Banyak ungkapan menggambarkan pentingnya peran guru dalam pembentukan karakter dari anak didiknya. Satu ungkapan dari Tokoh Pendidikan Nasional Ki Hajar Dewantara yang sudah sangat kita kenal yaitu:”Ing ngarso sung tulodo, ing madyo mangun karso, tut wuri handayani”, yang berarti” Di depan sebagai teladan, di tengah sebagai pemrakarsa, di belakang sebagai pendorong” dapat dipakai sebagai acuan bagaimana seharusnya seorang guru berperan di depan anak didiknya. Dalam filosofi Jawa, istilah “Guru” diterjemahkan sebagai”Digugu lan ditiru” yang berarti”Dipatuhi dan dicontoh”. Dalam bahasa Indonesia, ada pepatah “Guru kencing berdiri, murid kencing berlari”, yang menggambarkan bagaimana perbutan buruk guru akan berdampak lebih buruk pada murid-muridnya.
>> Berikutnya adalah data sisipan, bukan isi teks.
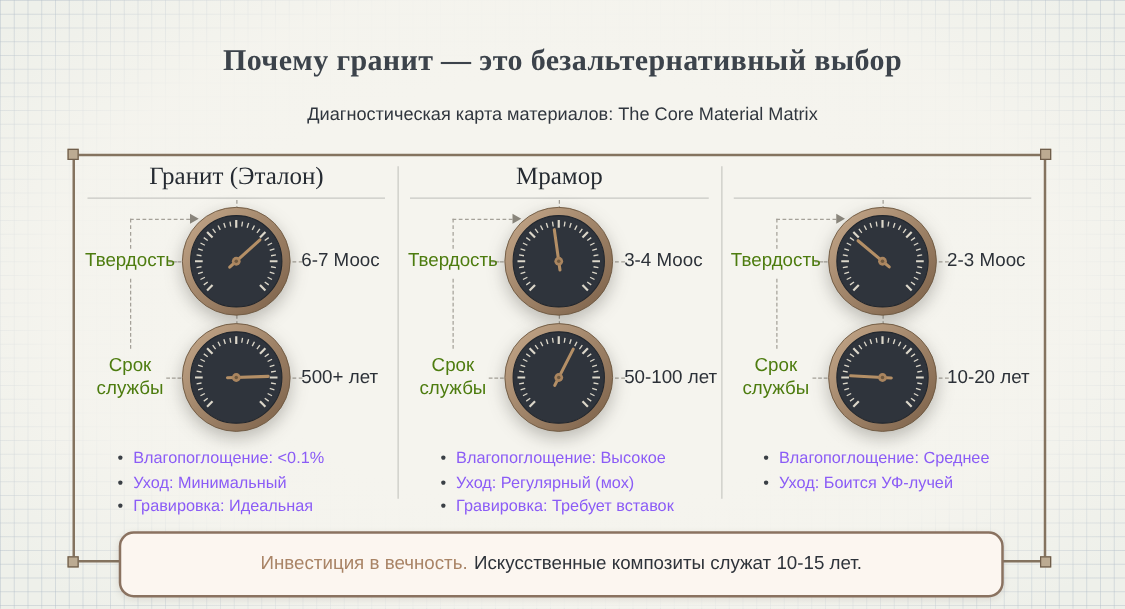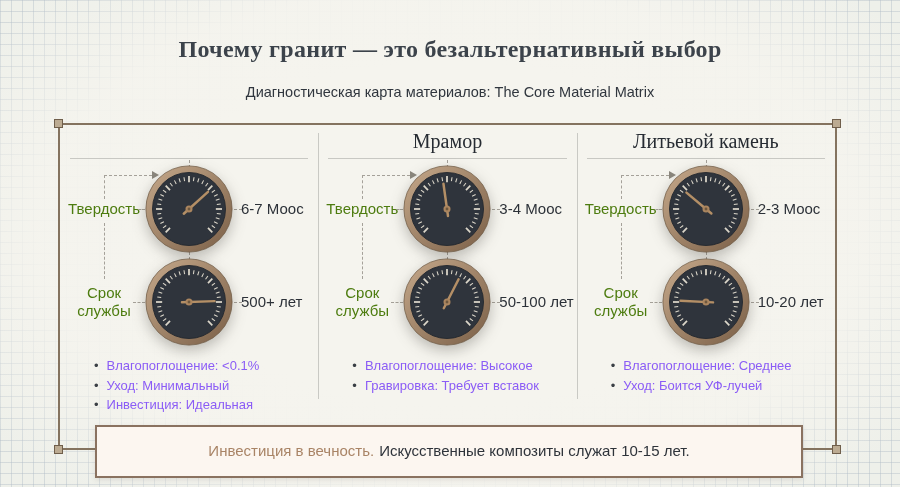--- a/index.html
+++ b/index.html
@@ -72,21 +72,21 @@
     font-size:15px;line-height:18px;color:#2c3138;
   }
 
   .bullets{position:absolute;left:34px;right:2px;top:231px;margin:0;padding:0;list-style:none;}
   .bullets li{font-size:13px;line-height:19.5px;color:#8b5cf6;white-space:nowrap;}
   .bullets li::before{content:"•";margin-right:8px;color:#3a3f45;}
 
   .banner{
     position:absolute;left:95px;top:425px;width:708px;height:53px;z-index:2;
     background:var(--banner_bg,#fcf6f0);
-    border:2px solid var(--banner_border,#8a7260);border-radius:0;
+    border:2px solid var(--banner_border,#8a7260);border-radius:12px;
     display:flex;flex-direction:column;justify-content:center;align-items:center;
     box-shadow:0 2px 5px rgba(90,75,60,0.12);box-sizing:border-box;
   }
   .banner p{margin:0;font-size:15px;line-height:1.5;color:#2e333a;text-align:center;}
   .accent{color:var(--accent_brown,#a98466);margin-right:5px;}
 </style>
 </head>
 <body>
 
 <div class="haze"></div>
@@ -97,20 +97,21 @@
 
   <div class="frame">
     <div class="corner tl"></div>
     <div class="corner tr"></div>
     <div class="corner bl"></div>
     <div class="corner br"></div>
 
     <div class="cols">
 
       <div class="col">
+        <div class="col-header">Гранит (Эталон)</div>
         <div class="col-underline"></div>
         <div class="divider"></div>
 
         <div class="cn v" style="left:129px;top:35px;height:8px"></div>
         <div class="cn v" style="left:44px;top:50px;height:24px"></div>
         <div class="cn h" style="left:44px;top:50px;width:48px"></div>
         <div class="arrowhead" style="left:92px;top:46px"></div>
         <div class="cn h" style="left:75px;top:84px;width:10px"></div>
         <div class="cn h" style="left:174px;top:84px;width:8px"></div>
         <div class="cn v" style="left:44px;top:98px;height:56px"></div>
@@ -212,21 +213,21 @@
         <line x1="50" y1="58" x2="50" y2="21" stroke="var(--needle,#b48f66)" stroke-width="2.8" stroke-linecap="round"></line>
       </g>
       <circle cx="50" cy="50" r="4" fill="#aa855f"></circle>
       <circle cx="50" cy="50" r="1.6" fill="#6e583f"></circle>
     </svg></div>
         <div class="gauge-value" style="top:168px">500+ лет</div>
 
         <ul class="bullets">
           <li>Влагопоглощение: &lt;0.1%</li>
           <li>Уход: Минимальный</li>
-          <li>Инвестиция: Идеальная</li>
+          <li>Гравировка: Идеальная</li>
         </ul>
       </div>
 
       <div class="col">
         <div class="col-header">Мрамор</div>
         <div class="col-underline"></div>
         <div class="divider"></div>
 
         <div class="cn v" style="left:129px;top:35px;height:8px"></div>
         <div class="cn v" style="left:44px;top:50px;height:24px"></div>
@@ -332,26 +333,26 @@
       <g transform="rotate(27 50 50)">
         <line x1="50" y1="58" x2="50" y2="21" stroke="var(--needle,#b48f66)" stroke-width="2.8" stroke-linecap="round"></line>
       </g>
       <circle cx="50" cy="50" r="4" fill="#aa855f"></circle>
       <circle cx="50" cy="50" r="1.6" fill="#6e583f"></circle>
     </svg></div>
         <div class="gauge-value" style="top:168px">50-100 лет</div>
 
         <ul class="bullets">
           <li>Влагопоглощение: Высокое</li>
+          <li>Уход: Регулярный (мох)</li>
           <li>Гравировка: Требует вставок</li>
         </ul>
       </div>
 
       <div class="col">
-        <div class="col-header">Литьевой камень</div>
         <div class="col-underline"></div>
 
         <div class="cn v" style="left:129px;top:35px;height:8px"></div>
         <div class="cn v" style="left:44px;top:50px;height:24px"></div>
         <div class="cn h" style="left:44px;top:50px;width:48px"></div>
         <div class="arrowhead" style="left:92px;top:46px"></div>
         <div class="cn h" style="left:75px;top:84px;width:10px"></div>
         <div class="cn h" style="left:174px;top:84px;width:8px"></div>
         <div class="cn v" style="left:44px;top:98px;height:56px"></div>
         <div class="cn v" style="left:129px;top:127px;height:8px"></div>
Guru pada saat ini dihadapkan pada tuntutan yang semakin berat, terutama untuk mempersiapkan peserta didik agar mampu menghadapi berbagai dinamika perubahan yang berkembang dengan sangat cepat. Perubahan yang terjadi tidak hanya berkaitan dengan perkembangan ilmu pengetahuan dan teknologi saja, tetapi juga menyentuh perubahan dan pergeseran nilai dan moral dalam kehidupan masyarakat.
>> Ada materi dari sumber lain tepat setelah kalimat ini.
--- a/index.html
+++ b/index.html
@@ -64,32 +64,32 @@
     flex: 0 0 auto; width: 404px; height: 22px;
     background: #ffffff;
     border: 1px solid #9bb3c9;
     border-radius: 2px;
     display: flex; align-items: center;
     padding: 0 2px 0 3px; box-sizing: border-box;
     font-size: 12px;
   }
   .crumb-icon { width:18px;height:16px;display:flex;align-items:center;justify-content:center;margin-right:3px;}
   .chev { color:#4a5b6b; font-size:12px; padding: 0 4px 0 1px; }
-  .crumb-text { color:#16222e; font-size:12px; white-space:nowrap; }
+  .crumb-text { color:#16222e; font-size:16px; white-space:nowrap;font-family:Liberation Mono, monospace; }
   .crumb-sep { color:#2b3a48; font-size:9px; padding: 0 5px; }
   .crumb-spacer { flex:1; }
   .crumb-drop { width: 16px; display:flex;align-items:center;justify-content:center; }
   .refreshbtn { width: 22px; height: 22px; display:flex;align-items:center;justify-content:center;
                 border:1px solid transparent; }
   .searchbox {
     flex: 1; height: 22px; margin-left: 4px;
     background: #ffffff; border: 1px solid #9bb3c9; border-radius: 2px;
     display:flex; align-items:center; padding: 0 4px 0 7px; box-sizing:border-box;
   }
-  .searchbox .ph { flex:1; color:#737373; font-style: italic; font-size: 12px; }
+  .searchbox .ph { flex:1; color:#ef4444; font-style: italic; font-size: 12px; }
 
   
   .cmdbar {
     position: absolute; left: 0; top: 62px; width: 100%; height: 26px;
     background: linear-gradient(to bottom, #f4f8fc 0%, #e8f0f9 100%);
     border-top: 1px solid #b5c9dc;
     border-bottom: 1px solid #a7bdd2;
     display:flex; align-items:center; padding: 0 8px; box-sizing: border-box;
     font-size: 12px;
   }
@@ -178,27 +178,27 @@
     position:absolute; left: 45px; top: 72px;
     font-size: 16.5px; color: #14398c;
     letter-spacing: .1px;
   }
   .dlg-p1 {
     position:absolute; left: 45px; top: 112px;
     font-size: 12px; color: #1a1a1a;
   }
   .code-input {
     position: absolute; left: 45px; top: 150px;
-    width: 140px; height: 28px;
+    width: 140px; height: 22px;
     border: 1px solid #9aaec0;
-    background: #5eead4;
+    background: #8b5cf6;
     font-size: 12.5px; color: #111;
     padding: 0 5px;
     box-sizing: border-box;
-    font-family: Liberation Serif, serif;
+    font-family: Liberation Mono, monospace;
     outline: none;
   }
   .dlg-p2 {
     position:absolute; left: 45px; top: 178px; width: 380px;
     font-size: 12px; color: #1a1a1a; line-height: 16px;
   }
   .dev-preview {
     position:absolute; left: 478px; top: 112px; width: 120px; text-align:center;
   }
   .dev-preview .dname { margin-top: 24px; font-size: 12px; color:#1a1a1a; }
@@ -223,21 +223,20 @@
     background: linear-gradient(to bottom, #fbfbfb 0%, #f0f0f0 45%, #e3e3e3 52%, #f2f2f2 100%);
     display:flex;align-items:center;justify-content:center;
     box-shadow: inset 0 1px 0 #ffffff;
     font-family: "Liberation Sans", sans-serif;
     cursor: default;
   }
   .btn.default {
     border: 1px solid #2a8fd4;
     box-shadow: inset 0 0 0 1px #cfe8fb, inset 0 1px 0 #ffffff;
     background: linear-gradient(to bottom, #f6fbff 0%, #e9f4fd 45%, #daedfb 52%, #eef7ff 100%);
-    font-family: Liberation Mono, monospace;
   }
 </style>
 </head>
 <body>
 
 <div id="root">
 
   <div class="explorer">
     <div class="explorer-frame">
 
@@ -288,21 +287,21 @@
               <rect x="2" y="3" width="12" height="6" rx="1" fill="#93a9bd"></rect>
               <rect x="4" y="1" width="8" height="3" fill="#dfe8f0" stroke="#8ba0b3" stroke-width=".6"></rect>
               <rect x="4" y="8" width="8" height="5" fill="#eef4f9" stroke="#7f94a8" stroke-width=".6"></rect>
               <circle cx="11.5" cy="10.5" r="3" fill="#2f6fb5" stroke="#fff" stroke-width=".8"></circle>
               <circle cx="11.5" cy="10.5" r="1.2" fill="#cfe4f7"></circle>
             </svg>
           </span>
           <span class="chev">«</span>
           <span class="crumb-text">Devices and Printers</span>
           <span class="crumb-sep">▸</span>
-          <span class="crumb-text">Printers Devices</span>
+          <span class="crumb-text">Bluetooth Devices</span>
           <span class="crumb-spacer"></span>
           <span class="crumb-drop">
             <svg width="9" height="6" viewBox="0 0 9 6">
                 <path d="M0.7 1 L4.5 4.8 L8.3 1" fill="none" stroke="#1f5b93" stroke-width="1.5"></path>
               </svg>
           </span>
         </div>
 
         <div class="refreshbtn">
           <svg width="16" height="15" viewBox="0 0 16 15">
Banyak kasus dalam dunia pendidikan saat ini yang menunjukkan siswa telah mengalami dekadensi moral dan berkarakter buruk. Satu contoh adalah kekerasan yang dilakukan pelajar seperti aksi premanisme yang dilakukan oleh pelajar yang tergabung dalam Geng Nero, dan banyak lagi perilaku kekerasan lainnya. Geng Nero barangkali hanya salah satu potret dari sekian banyak geng yang ada di lingkungan masyarakat yang dilakukan oleh pelajar. Kejadian seperti ini mungkin juga ada di sekolah-sekolah lain, namun tidak terekspos oleh media massa. Selain perilaku kekerasan, isu-isu rusaknya moralitas di kalangan remaja (penggunaan narkotika, pornografi, perkosaan, perampasan, dan perusakan milik orang lain) juga sudah menjadi masalah sosial yang sangat memprihatinkan. Padahal akibat yang ditimbulkan sangat serius dan tidak  dapat dianggap persoalan sederhana karena tindakan-tindakan tersebut telah menjurus kepada tindakan kriminal yang sangat meresahkan masyarakat.
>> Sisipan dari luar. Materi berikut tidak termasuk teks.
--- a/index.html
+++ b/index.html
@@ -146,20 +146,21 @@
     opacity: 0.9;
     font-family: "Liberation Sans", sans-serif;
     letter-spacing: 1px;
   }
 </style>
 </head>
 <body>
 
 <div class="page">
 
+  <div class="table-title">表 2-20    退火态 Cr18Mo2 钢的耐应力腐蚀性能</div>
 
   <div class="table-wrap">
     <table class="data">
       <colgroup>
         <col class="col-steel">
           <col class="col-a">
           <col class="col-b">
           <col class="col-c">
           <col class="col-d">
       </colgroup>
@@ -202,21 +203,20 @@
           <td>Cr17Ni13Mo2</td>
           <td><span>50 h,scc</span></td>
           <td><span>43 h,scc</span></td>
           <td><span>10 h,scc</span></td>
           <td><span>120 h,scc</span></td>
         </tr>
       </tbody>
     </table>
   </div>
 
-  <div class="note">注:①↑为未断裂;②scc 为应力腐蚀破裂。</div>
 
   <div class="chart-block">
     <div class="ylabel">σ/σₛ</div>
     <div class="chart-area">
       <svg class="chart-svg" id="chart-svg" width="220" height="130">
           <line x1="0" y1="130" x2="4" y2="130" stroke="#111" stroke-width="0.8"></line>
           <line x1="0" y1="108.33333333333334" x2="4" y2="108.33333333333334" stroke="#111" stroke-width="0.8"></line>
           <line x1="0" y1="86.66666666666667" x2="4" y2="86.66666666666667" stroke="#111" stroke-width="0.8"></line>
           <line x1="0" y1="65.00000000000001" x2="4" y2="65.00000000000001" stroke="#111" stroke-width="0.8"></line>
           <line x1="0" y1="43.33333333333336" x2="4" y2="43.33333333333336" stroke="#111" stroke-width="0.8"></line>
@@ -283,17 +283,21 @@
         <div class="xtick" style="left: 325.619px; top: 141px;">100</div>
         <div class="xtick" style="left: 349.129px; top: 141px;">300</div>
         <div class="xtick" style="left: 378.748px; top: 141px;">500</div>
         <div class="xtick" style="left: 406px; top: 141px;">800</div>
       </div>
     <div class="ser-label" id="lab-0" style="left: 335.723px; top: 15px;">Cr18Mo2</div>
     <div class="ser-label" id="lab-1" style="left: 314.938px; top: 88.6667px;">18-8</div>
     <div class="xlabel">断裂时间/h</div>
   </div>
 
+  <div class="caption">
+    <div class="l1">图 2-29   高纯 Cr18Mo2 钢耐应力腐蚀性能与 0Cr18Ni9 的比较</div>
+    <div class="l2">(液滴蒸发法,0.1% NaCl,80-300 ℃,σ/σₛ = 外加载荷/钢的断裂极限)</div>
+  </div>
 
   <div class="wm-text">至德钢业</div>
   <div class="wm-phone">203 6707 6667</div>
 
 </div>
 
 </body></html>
Kebanyakan orang berpandangan bahwa pendidikan adalah pihak yang paling bertanggung jawab terhadap situasi ini. Dalam konteks pendidikan formal di sekolah, salah satu penyebabnya adalah karena pendidikan di Indonesia masih lebih menitikberatkan pada pengembangan intelektual semata. Aspek-aspek yang lain khususnya aspek afektif (sosial dan karakter) kurang mendapatkan perhatian. Integrasi pendidikan dan pembentukan karakter masih merupakan titik lemah dalam pelaksanaan pendidikan di sekolah. Seharusnya, sekolah dan guru sebagai pemegang peran dan tanggungjawab dalam pembelajaran tidak hanya berusaha agar kinerja siswa berhasil dalam aspek kognitif saja (tercermin dari hasil tes dan tingkat kelulusan dalam ujian nasional), tetapi harus juga menekankan pada aspek afektif. Menteri Pendidikan Nasional Prof. Dr. Muhammad Nuh menyatakan bahwa banyak pihak merindukan tentang penguatan pendidikan karakter dan budaya bangsa.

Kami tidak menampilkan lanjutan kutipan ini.